The Product Support Trap for Development Engineers

In all the companies I have worked, when the product development is finished it gets passed on to manufacturing and product support but the original developer retains ownership of the design. It's important that the product support department gets full training on how the product works, how to use it, how to diagnose problems in the field and on the bench, and what happens under misuse and failure conditions.

But I have never seen a product support department really own the design to the extent that they could diagnose down to component level in the hardware or line of code in the software, which means that the last line of technical support comes back to the R & D engineer. Too often, that last line is perilously close to the first line, such as when the support team are understaffed or a particularly difficult field problem arises. On each occasion, the support team need to drag the R & D engineer off his assigned project with very little notice, often within the hour of the problem arising. If the support staff are not involved in the solution, even if no design change is needed, they will not learn what the solution really was, so they will be unable to solve it the next time. Which leads to the R & D engineer being involved more often.

A long time ago, I was told that there are two common solutions which are used.

One is to have sufficiently capable support staff that they can handle any problem that comes up, even if that requires questioning or changing the design. They have to really feel their ownership of the design at the point; R & D no longer "own" the design, and in any case it should be owned by the company. The support staff have the authority, knowledge and skills to make whatever changes they see fit as long as the design continues to meet the requirements.

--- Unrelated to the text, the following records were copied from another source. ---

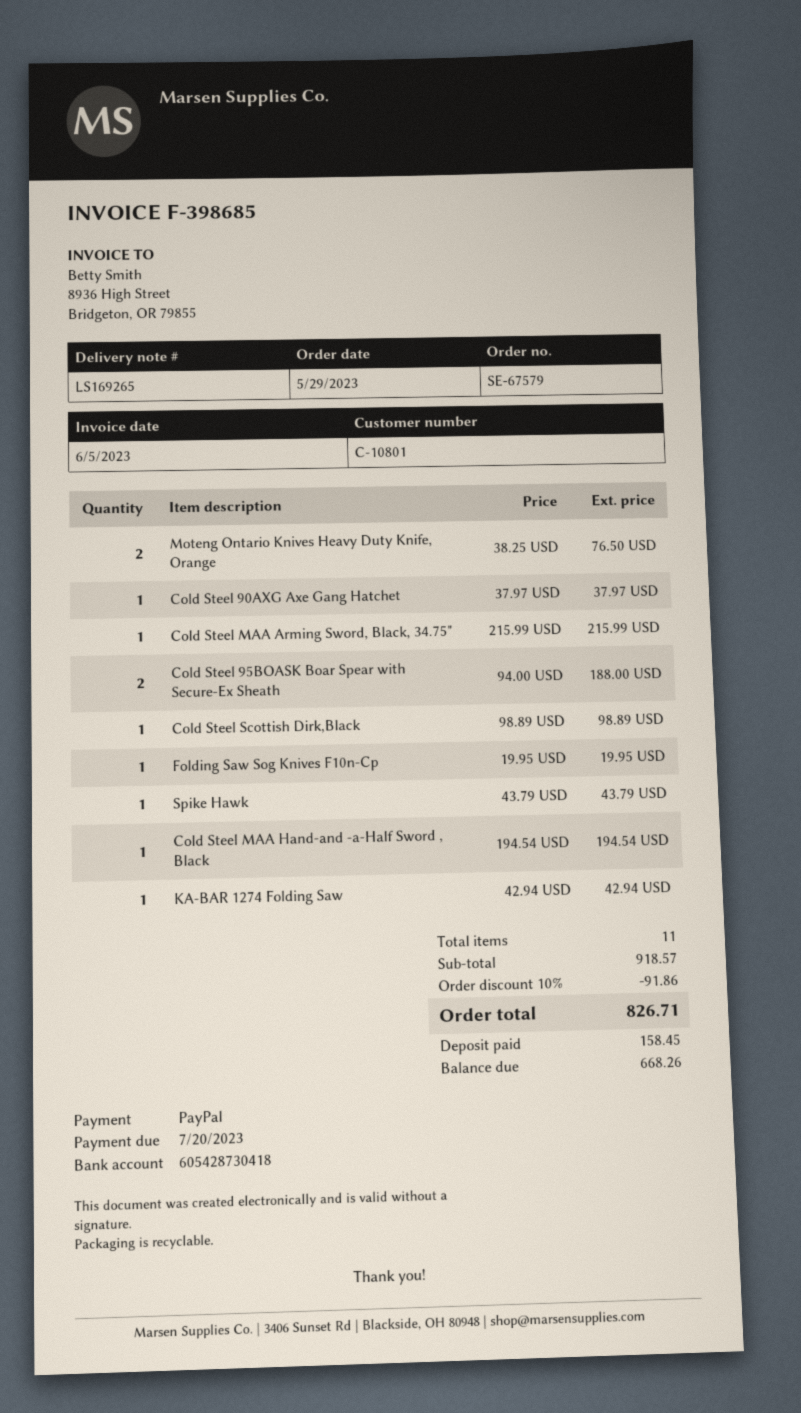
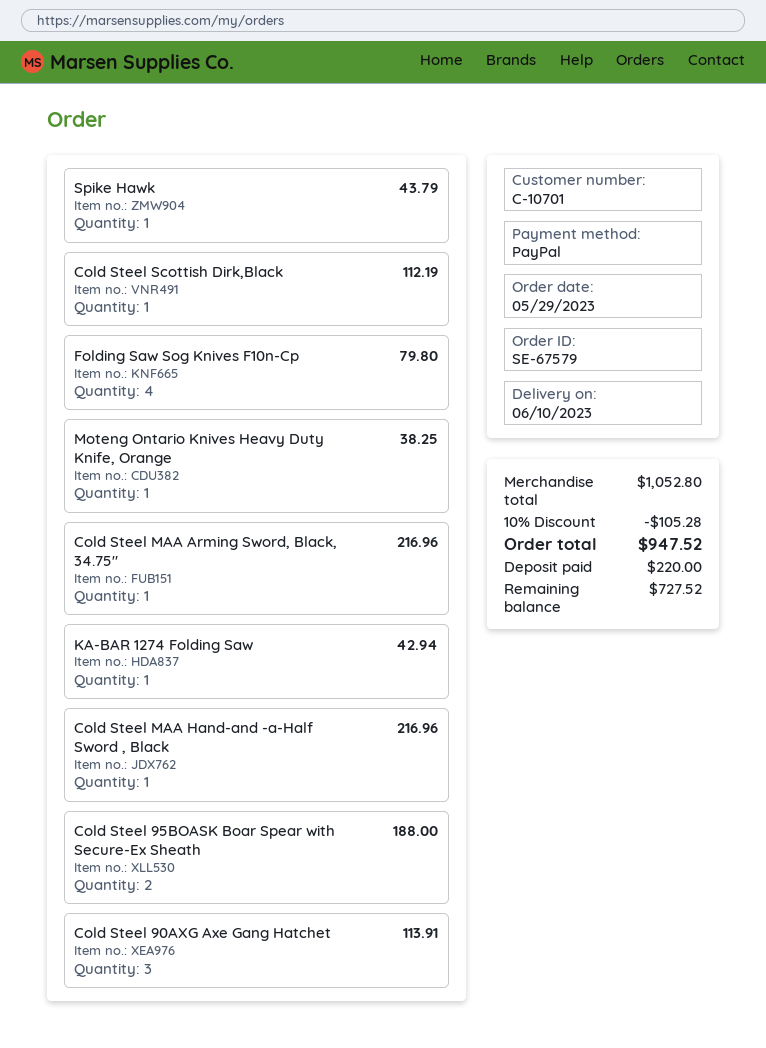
customer number: C-10801 -> C-10701
Moteng Ontario Knives Heavy Duty Knife, Orange: 2 for 76.50 -> 1 for 38.25
Cold Steel 90AXG Axe Gang Hatchet: 1 for 37.97 -> 3 for 113.91
Cold Steel MAA Arming Sword, Black, 34.75": 1 for 215.99 -> 1 for 216.96
Cold Steel Scottish Dirk,Black: 1 for 98.89 -> 1 for 112.19
Folding Saw Sog Knives F10n-Cp: 1 for 19.95 -> 4 for 79.80
Cold Steel MAA Hand-and -a-Half Sword , Black: 1 for 194.54 -> 1 for 216.96
subtotal: 918.57 -> 1052.80
discount: 10% = 91.86 -> 10% = 105.28
total: 826.71 -> 947.52
deposit: 158.45 -> 220.00
balance: 668.26 -> 727.52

one R & D team, sequential development


As more generations of products are designed, the support team grows to add these to its portfolio. The R & D team continues to work on and have ownership of one generation of products at a time. Of course they have knowledge of the history of development and can reuse features from previous products but they are free to fully spend their time on inventing the best possible next generation of products. The R & D team only needs to expand if they need more bandwidth (more products in this generation) or different technical skills than the current staff can handle.

The second solution is that there are two teams, let say A and B, which are both capable of, and responsible for R & D work and product support. Team A develops a generation of products over say 6 months, then it goes into production and Team A go into support mode for say 6 months. During this period, they are fully committed to support and do not start any new product developments. Once the product has undergone its field trials and most the issues have been ironed out, that work tails off and the team can return to R & D work. While Team A are in support mode, Team B are in R & D mode, so there is always a set of engineers working on developing new products at any one time. Team B also alternate between R & D and support with the same timeframe but out of phase.

R & D teams alternating


Each team has long term responsibility for the products they develop as the final line of support, but after the end of the support mode, most support can be handled by first line technical staff. The advantage of this method of working is that R & D get to see the field problems with their designs first hand, and can put those improvements into the next generation without them being filtered out by a support department.

If neither method is used, nor some other means of taking ultimate ownership off the original R & D engineer, a build up occurs. The longer that the R & D engineer stays with the company, the more products they have to support, so the less time they get for new product development. Eventually, the company is paying for a very expensive support engineer and takes a bigger and bigger risk - that if that one engineer leaves, all those products can no longer be supported. This is much worse risk than just not having that engineer to develop new products, plus their knowledge base, and is a risk no company should be taking.